* 比较不同组合组合优化器在不同规模问题上的性能；

* 下面的结果主要比较``alphamind``和``python``中其他优化器的性能差别，我们将尽可能使用``cvxopt``中的优化器，其次选择``scipy``；

* 由于``scipy``在``ashare_ex``上面性能太差，所以一般忽略``scipy``在这个股票池上的表现；

* 时间单位都是毫秒。

In [1]:
import timeit
import numpy as np
import pandas as pd
import cvxpy
from cvxopt import solvers
from scipy.optimize import linprog
from scipy.optimize import minimize
from alphamind.api import *
from alphamind.portfolio.linearbuilder import linear_builder
from alphamind.portfolio.meanvariancebuilder import mean_variance_builder
from alphamind.portfolio.meanvariancebuilder import target_vol_builder

pd.options.display.float_format = '{:,.2f}'.format

## 0. 数据准备
------------------

In [2]:
ref_date = '2018-02-08'
u_names = ['sh50', 'hs300', 'zz500', 'zz800', 'zz1000', 'ashare_ex']
b_codes = [16, 300, 905, 906, 852, None]
risk_model = 'short'
factor = 'EPS'
lb = 0.0
ub = 0.1
data_source = 'postgres+psycopg2://postgres:we083826@localhost/alpha'
engine = SqlEngine(data_source)

universes = [Universe('custom', [u_name]) for u_name in u_names]
codes_set = [engine.fetch_codes(ref_date, universe=universe) for universe in universes]
data_set = [engine.fetch_data(ref_date, factor, codes, benchmark=b_code, risk_model=risk_model) for codes, b_code in zip(codes_set, b_codes)]

## 1. 线性优化（带线性限制条件）
---------------------------------

In [3]:
df = pd.DataFrame(columns=u_names, index=['cvxpy', 'alphamind'])

number = 1

for u_name, sample_data in zip(u_names, data_set):
    factor_data = sample_data['factor']
    er = factor_data[factor].values
    n = len(er)
    lbound = np.ones(n) * lb
    ubound = np.ones(n) * ub
    
    risk_constraints = np.ones((n, 1))
    risk_target = (np.array([1.]), np.array([1.]))

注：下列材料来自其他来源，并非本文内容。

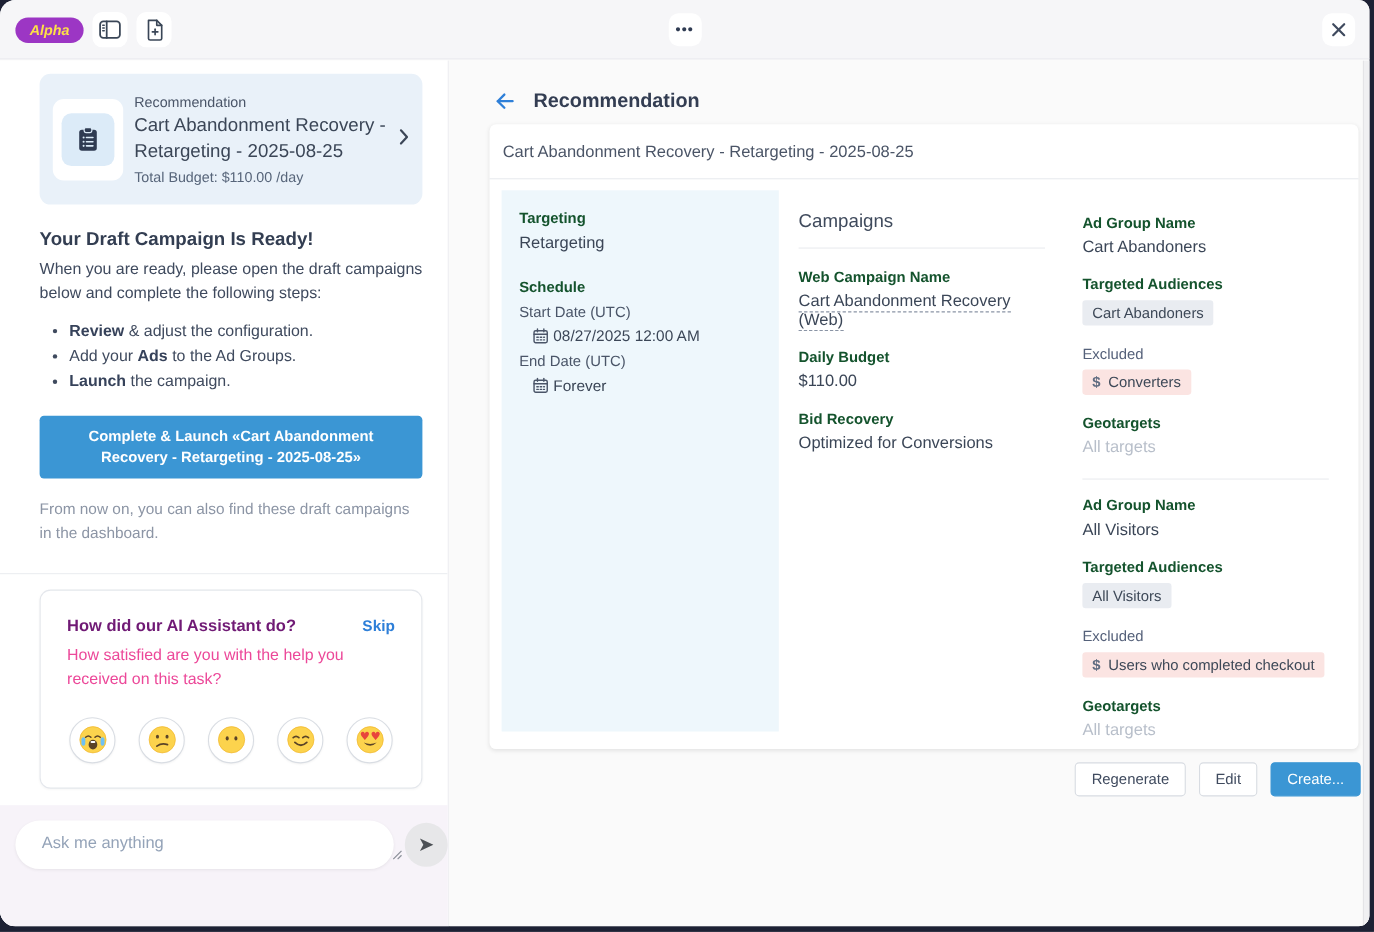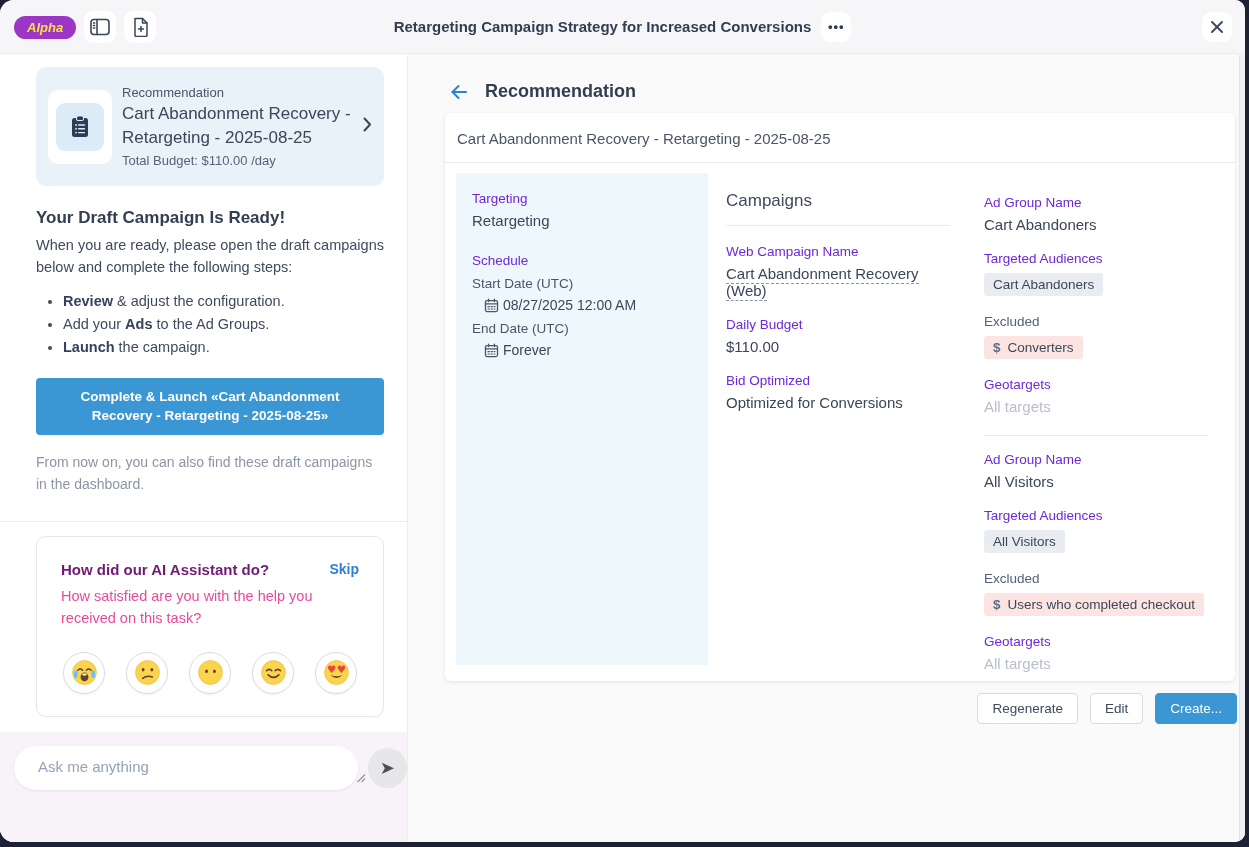--- a/index.html
+++ b/index.html
@@ -139,7 +139,6 @@
       </span>
     </div>
     <div class="topbar-center">
-      <span class="topbar-title">Retargeting Campaign Strategy for Increased Conversions</span>
       <span class="more-btn">
           <span>•••</span>
         </span>

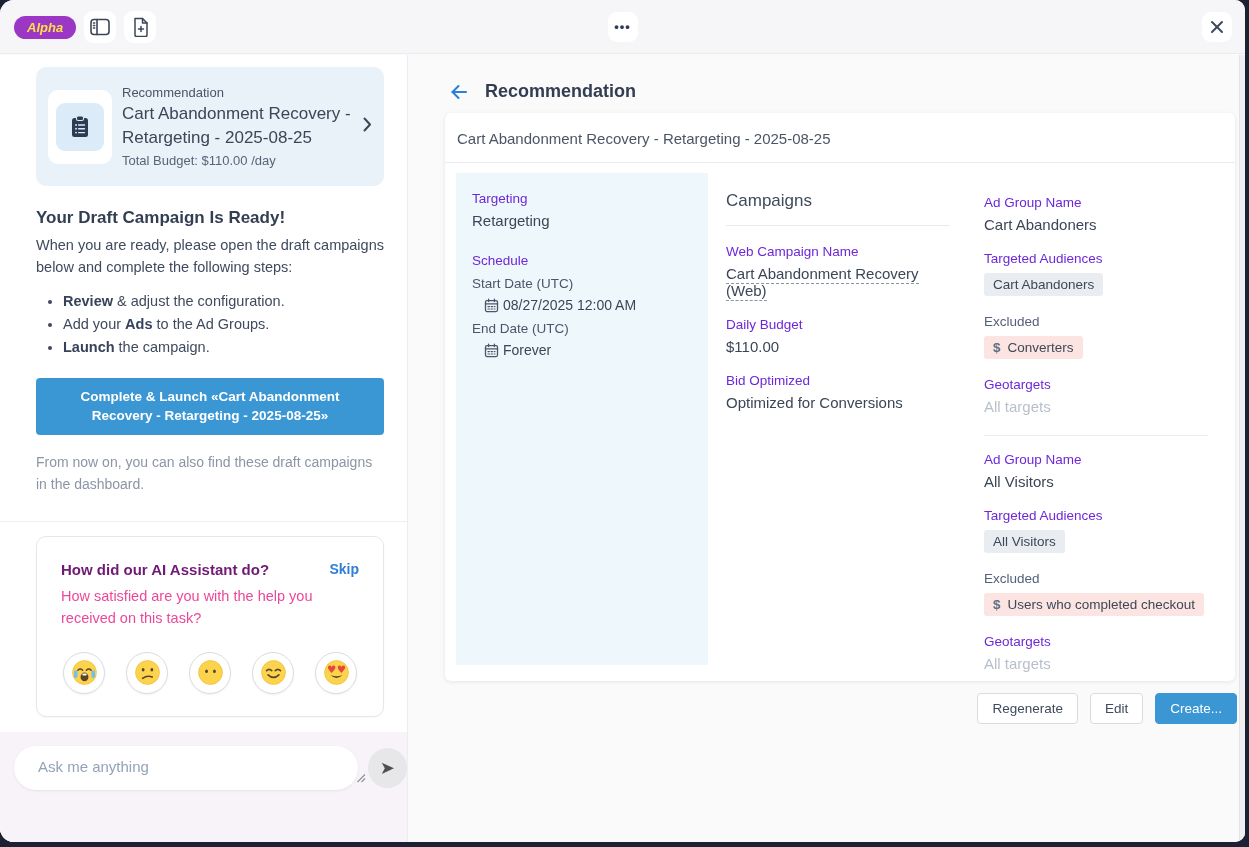--- a/index.html
+++ b/index.html
@@ -91,7 +91,7 @@
   .col-targeting { background:#eef7fc; padding:14px 16px; max-width:252px; }
   .col-campaigns, .col-adgroups { padding:6px 16px 0 16px; }
   .col-heading { font-size:17px; color:#3f4a5c; padding:12px 0 14px 0; border-bottom:1px solid #e9ebef; }
-  .field-label { font-size:13.5px; font-weight:400; color:#6d28d9; margin-top:18px; }
+  .field-label { font-size:13.5px; font-weight:700; color:#14532d; margin-top:18px; }
   .field-value { font-size:15px; color:#3b4657; margin-top:6px; }
   .field-sub { font-size:13.5px; color:#4a5568; margin-top:8px; }
   .date-row { display:flex; align-items:center; gap:4px; margin-top:6px; margin-left:12px; font-size:14px; color:#3b4657; }

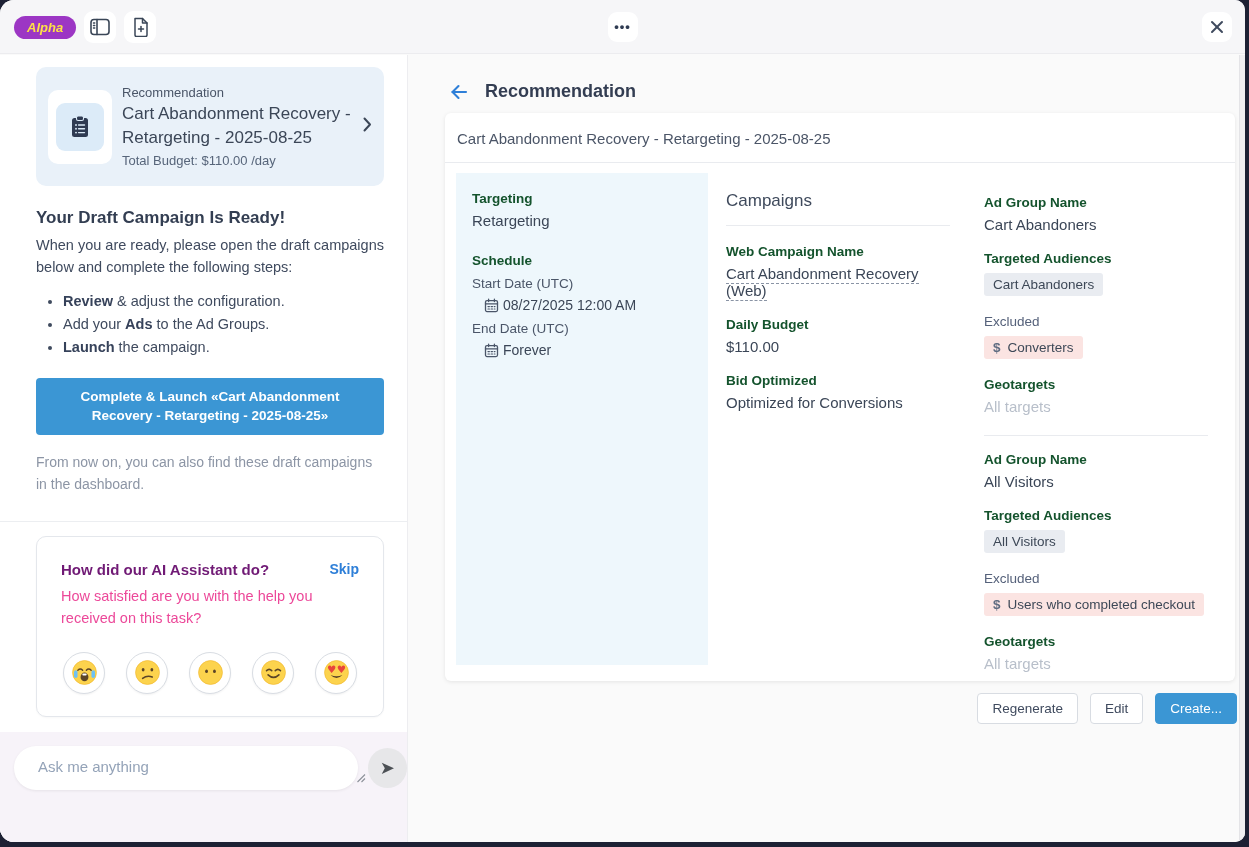--- a/index.html
+++ b/index.html
@@ -321,7 +321,7 @@
           <div class="field-value"><span class="dashed-link">Cart Abandonment Recovery (Web)</span></div>
           <div class="field-label">Daily Budget</div>
           <div class="field-value">$110.00</div>
-          <div class="field-label">Bid Optimized</div>
+          <div class="field-label">Bid Recovery</div>
           <div class="field-value">Optimized for Conversions</div>
         </div>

    status, y, x1 = linear_builder(er, lbound, ubound, risk_constraints, risk_target)
    elasped_time1 = timeit.timeit("linear_builder(er, lbound, ubound, risk_constraints, risk_target)", number=number, globals=globals()) / number * 1000

    A_eq = risk_constraints.T
    b_eq = np.array([1.])
    
    solvers.options['glpk'] = {'msg_lev': 'GLP_MSG_OFF'}
    w = cvxpy.Variable(n)
    curr_risk_exposure = risk_constraints.T @ w
    
    constraints = [w >= lbound,
                   w <= ubound,
                   curr_risk_exposure == risk_target[0]]
    
    objective = cvxpy.Minimize(-w.T * er)
    prob = cvxpy.Problem(objective, constraints)
    
    prob.solve(solver='GLPK')
    elasped_time2 = timeit.timeit("prob.solve(solver='GLPK')",
                                  number=number, globals=globals()) / number * 1000

    np.testing.assert_almost_equal(x1 @ er, np.array(w.value).flatten() @ er, 4)

    df.loc['alphamind', u_name] = elasped_time1
    df.loc['cvxpy', u_name] = elasped_time2
    alpha_logger.info(f"{u_name} is finished")

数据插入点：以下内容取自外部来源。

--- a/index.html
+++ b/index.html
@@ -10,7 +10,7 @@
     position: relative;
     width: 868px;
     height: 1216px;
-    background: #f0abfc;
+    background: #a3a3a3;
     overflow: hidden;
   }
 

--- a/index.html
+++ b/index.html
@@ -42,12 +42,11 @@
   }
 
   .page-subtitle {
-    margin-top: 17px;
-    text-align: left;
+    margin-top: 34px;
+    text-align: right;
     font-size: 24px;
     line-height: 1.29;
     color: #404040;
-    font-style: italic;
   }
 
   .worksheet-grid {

2018-03-29 23:27:41,866 - ALPHA_MIND - INFO - sh50 is finished
2018-03-29 23:27:41,879 - ALPHA_MIND - INFO - hs300 is finished
2018-03-29 23:27:41,897 - ALPHA_MIND - INFO - zz500 is finished
2018-03-29 23:27:41,925 - ALPHA_MIND - INFO - zz800 is finished
2018-03-29 23:27:41,966 - ALPHA_MIND - INFO - zz1000 is finished
2018-03-29 23:27:42,244 - ALPHA_MIND - INFO - ashare_ex is finished


In [4]:
df

Unnamed: 0,sh50,hs300,zz500,zz800,zz1000,ashare_ex
cvxpy,1.63,3.53,5.47,10.0,16.8,128.58
alphamind,0.21,0.37,0.45,0.65,0.8,2.43


## 2. 线性优化（带L1限制条件）
-----------------------

In [5]:
from cvxpy import pnorm

df = pd.DataFrame(columns=u_names[:3], index=['cvxpy', 'alphamind'])
turn_over_target = 0.5
number = 1

for u_name, sample_data in zip(u_names[:3], data_set):
    factor_data = sample_data['factor']
    er = factor_data[factor].values
    n = len(er)
    lbound = np.ones(n) * lb
    ubound = np.ones(n) * ub
    
    if 'weight' in factor_data:
        current_position = factor_data.weight.values
    else:
        current_position = np.ones_like(er) / len(er)

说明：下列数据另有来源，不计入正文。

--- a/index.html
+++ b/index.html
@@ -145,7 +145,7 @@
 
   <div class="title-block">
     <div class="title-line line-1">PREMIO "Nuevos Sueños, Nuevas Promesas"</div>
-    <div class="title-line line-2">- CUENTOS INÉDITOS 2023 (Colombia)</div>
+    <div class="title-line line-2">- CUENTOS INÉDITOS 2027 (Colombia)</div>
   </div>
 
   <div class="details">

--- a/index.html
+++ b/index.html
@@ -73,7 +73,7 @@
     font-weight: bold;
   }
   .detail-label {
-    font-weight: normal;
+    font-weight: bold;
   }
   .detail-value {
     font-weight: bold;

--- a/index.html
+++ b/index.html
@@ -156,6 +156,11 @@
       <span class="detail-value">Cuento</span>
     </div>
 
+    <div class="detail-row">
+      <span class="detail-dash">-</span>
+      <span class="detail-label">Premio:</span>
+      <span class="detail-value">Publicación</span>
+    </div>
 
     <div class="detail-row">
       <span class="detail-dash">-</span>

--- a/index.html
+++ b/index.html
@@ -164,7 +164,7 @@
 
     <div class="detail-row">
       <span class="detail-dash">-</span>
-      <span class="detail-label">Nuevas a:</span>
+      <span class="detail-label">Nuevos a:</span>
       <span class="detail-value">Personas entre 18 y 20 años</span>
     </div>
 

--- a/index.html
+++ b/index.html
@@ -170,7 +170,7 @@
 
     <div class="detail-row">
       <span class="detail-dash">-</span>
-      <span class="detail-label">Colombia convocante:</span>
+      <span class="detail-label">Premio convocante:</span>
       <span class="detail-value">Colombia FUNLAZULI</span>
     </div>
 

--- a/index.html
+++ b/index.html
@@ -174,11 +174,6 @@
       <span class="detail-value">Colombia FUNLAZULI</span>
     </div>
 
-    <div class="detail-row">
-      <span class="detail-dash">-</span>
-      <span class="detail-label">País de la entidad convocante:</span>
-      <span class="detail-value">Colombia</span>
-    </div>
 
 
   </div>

    risk_constraints = np.ones((len(er), 1))
    risk_target = (np.array([1.]), np.array([1.]))

    status, y, x1 = linear_builder(er,
                                   lbound,
                                   ubound,
                                   risk_constraints,
                                   risk_target,
                                   turn_over_target=turn_over_target,
                                   current_position=current_position,
                                   method='simplex')
    elasped_time1 = timeit.timeit("""linear_builder(er,
                                                     lbound,
                                                     ubound,
                                                     risk_constraints,
                                                     risk_target,
                                                     turn_over_target=turn_over_target,
                                                     current_position=current_position,
                                                     method='simplex')""", number=number, globals=globals()) / number * 1000
    
    w = cvxpy.Variable(n)
    curr_risk_exposure = risk_constraints.T @ w
    
    constraints = [w >= lbound,
                   w <= ubound,
                   curr_risk_exposure == risk_target[0],
                   pnorm(w - current_position, 1) <= turn_over_target]
    
    objective = cvxpy.Minimize(-w.T * er)
    prob = cvxpy.Problem(objective, constraints)
    
    prob.solve(solver='GLPK')
    elasped_time2 = timeit.timeit("prob.solve(solver='GLPK')",
                                  number=number, globals=globals()) / number * 1000
    np.testing.assert_almost_equal(x1 @ er, np.array(w.value).flatten() @ er, 4)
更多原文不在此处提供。